Grantville is a neighborhood in San Diego, California, United States. It borders the communities of Allied Gardens, San Carlos, Tierrasanta and Mission Valley East.

==History==
Grantville is one of the oldest communities in San Diego and the State of California. The first European settlement in California was established in San Diego in 1769, in the area which is now Old Town San Diego State Historic Park. The mission itself, Mission San Diego de Alcalá, was moved in 1774 to what is now the Grantville area. The restored Mission is a major landmark and tourist destination in Grantville. It is listed on the National Register of Historic Places.

In the late 1800s the area became referred to as Grantville in honor of U. S. President Ulysses S. Grant. It was annexed to the city of San Diego in a series of moves between 1948 and 1954.

The community is the gateway to Mission Trails Regional Park, established in 1974.

Grantville was the focus of the Grantville Redevelopment Project Area, established by the city of San Diego in 2005. However, all redevelopment areas were dissolved in 2012 by the state of California. The City of San Diego assumed responsibility for any remaining redevelopment projects in the area.

==Government==
Grantville is part of the Navajo Community Plan, and the Navajo Community Planners group advises the city on land use and other issues affecting Grantville. The community is located within the 7th City Council District currently represented by Councilman Raul Campillo.

==Transportation==
Its main roads are Friars Road (which also serves Mission Valley) and Mission Gorge Road which leads into Mission Trails Regional Park to the north and continues south of Interstate 8 where it merges with Fairmount Avenue.
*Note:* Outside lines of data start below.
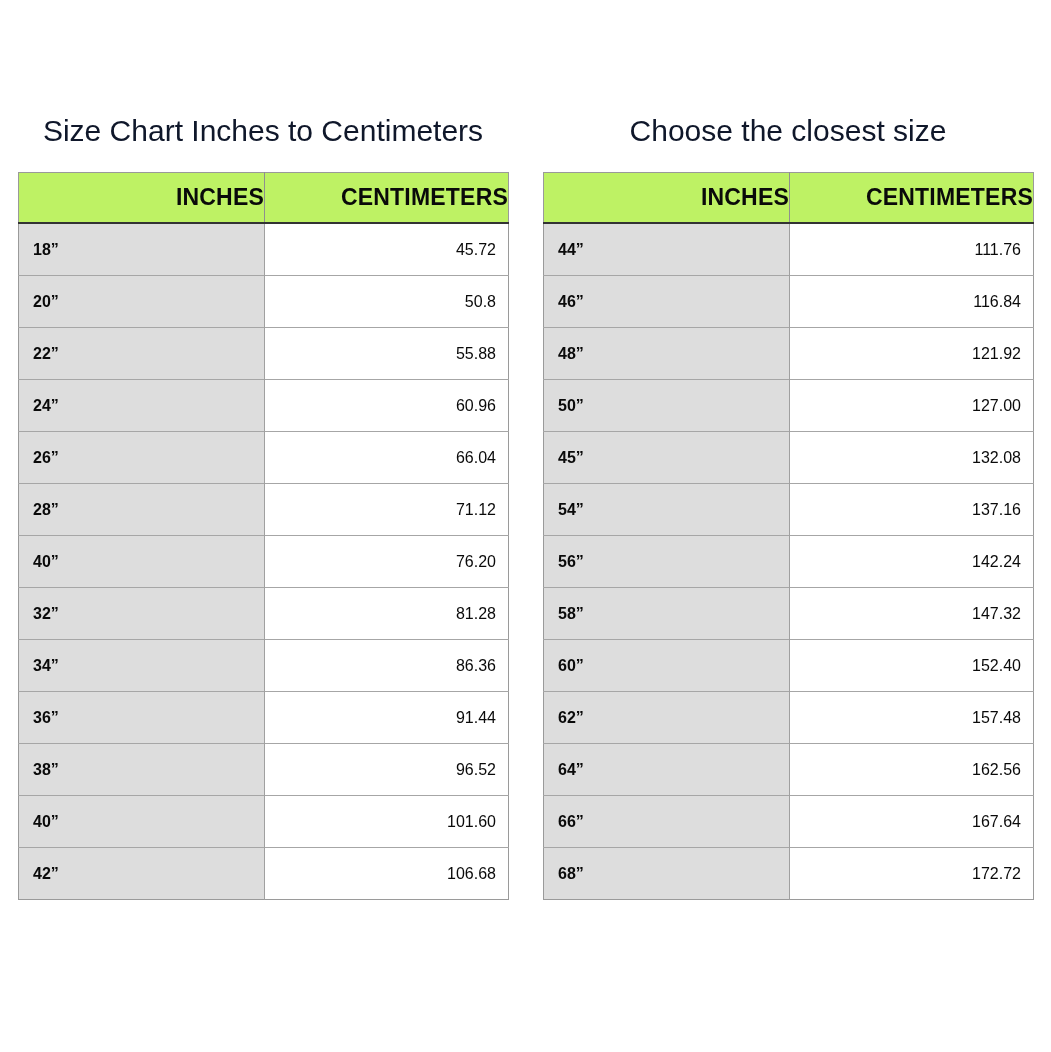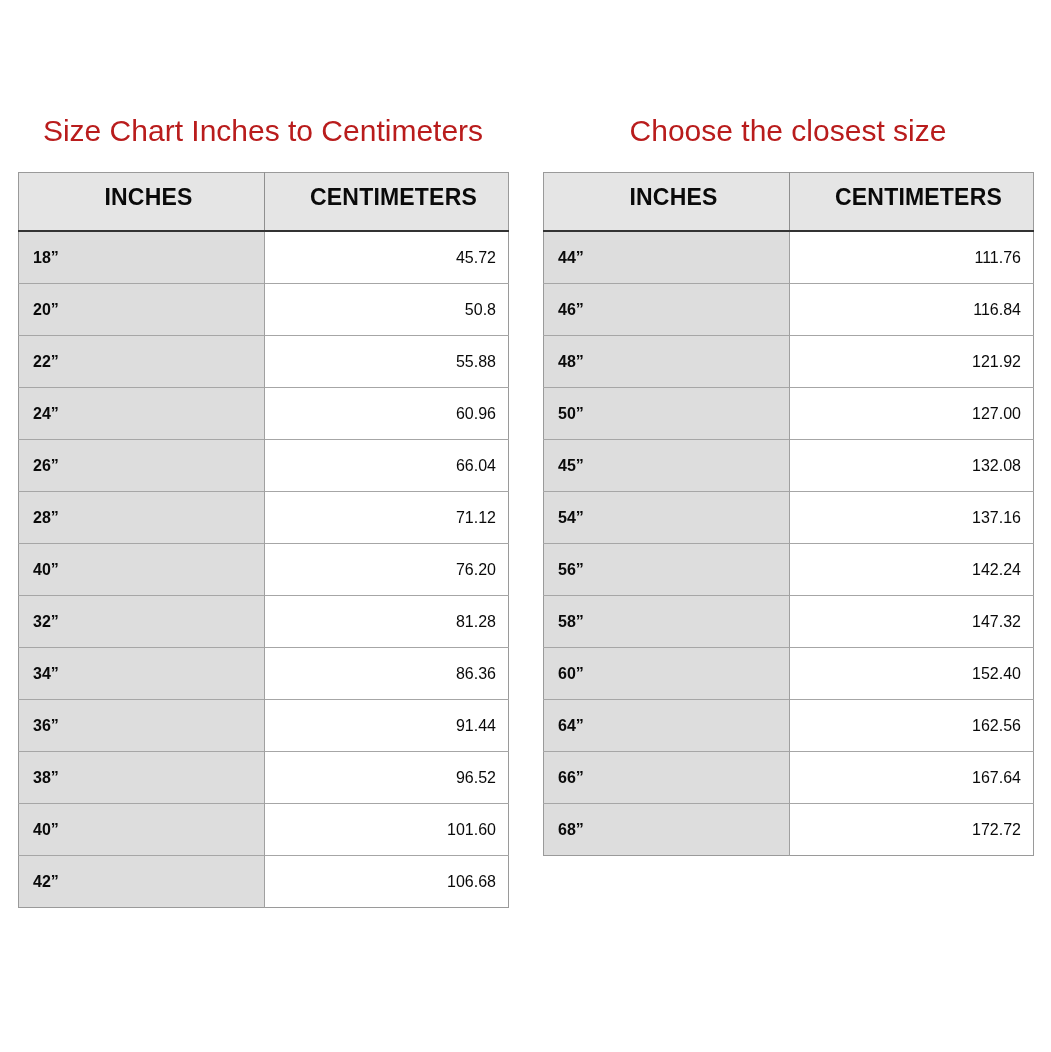--- a/index.html
+++ b/index.html
@@ -30,7 +30,7 @@
     line-height: 38px;
     text-align: center;
     white-space: nowrap;
-    color: #b91c1c;
+    color: #0f172a;
   }
   table.size-table {
     width: 490px;

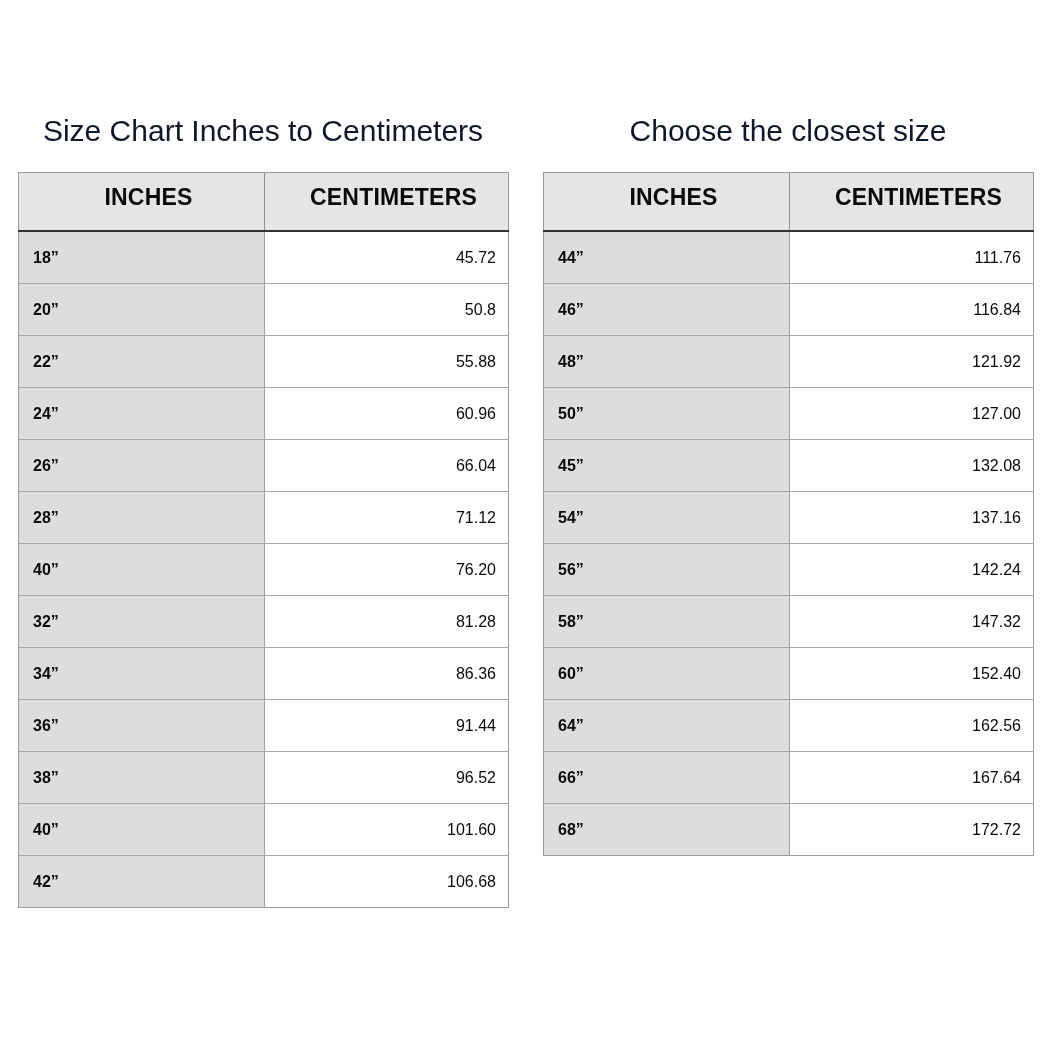--- a/index.html
+++ b/index.html
@@ -41,12 +41,12 @@
   table.size-table col.col-in { width: 246px; }
   table.size-table col.col-cm { width: 244px; }
   table.size-table th {
-    background: #e5e5e5;
+    background: #bef264;
     height: 49px;
     font-size: 23px;
     font-weight: 700;
-    text-align: center;
-    padding: 0 0 8px 14px;
+    text-align: right;
+    padding: 0 0 0 14px;
     border-bottom: 2px solid #333333;
     letter-spacing: 0.2px;
   }

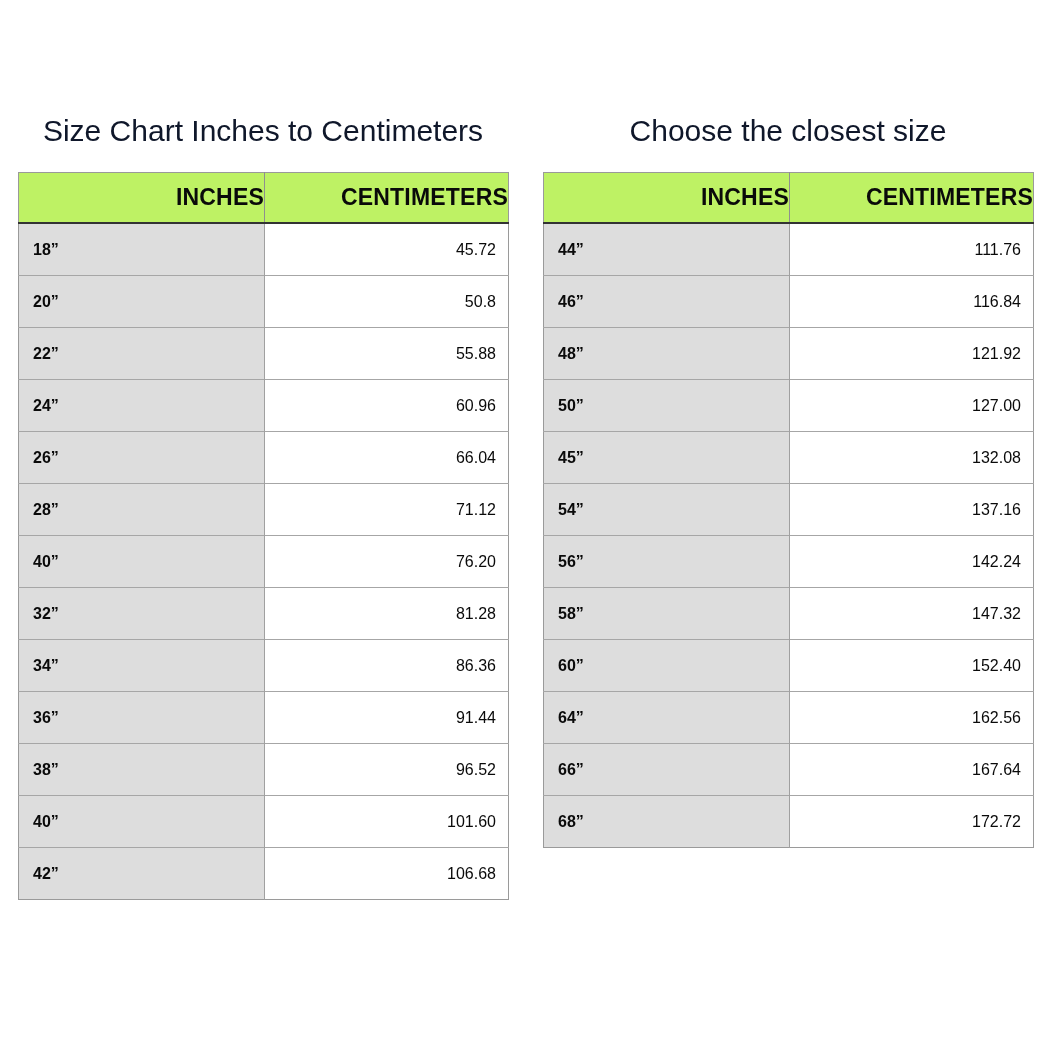--- a/index.html
+++ b/index.html
@@ -196,6 +196,10 @@
             <td class="c-cm">152.40</td>
           </tr>
           <tr>
+            <td class="c-in">62”</td>
+            <td class="c-cm">157.48</td>
+          </tr>
+          <tr>
             <td class="c-in">64”</td>
             <td class="c-cm">162.56</td>
           </tr>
Grantville is also served by public transit including San Diego Transit buses along major arteries and the San Diego Trolley's Green Line, whose Grantville station is situated on Alvarado Canyon Road near Fairmount Avenue adjacent to Interstate 8.

==Schools==
Grantville is served by San Diego Unified School District. The area contains Foster Elementary School and Lewis Middle School. Grantville students attend Patrick Henry High School in nearby Del Cerro.

==Religious Institutions==
Christian:
- Flood Church
- Mission Church of the Nazarene
- Grove Church
- Mission Valley Christian Fellowship

==Businesses==
Grantville is primarily a commercial and light industrial neighborhood, containing businesses ranging from recording studios to a Home Depot, as well as dozens of small retail business, service firms, and factories. The Kaiser Permanente Hospital and its associated clinics and offices are a major employer. Grantville is home to several craft breweries including San Diego Brewing Company, Benchmark, and Groundswell. A popular destination is Irish pub McGregor's Grill. Mission Times Courier community newspaper covers Grantville news.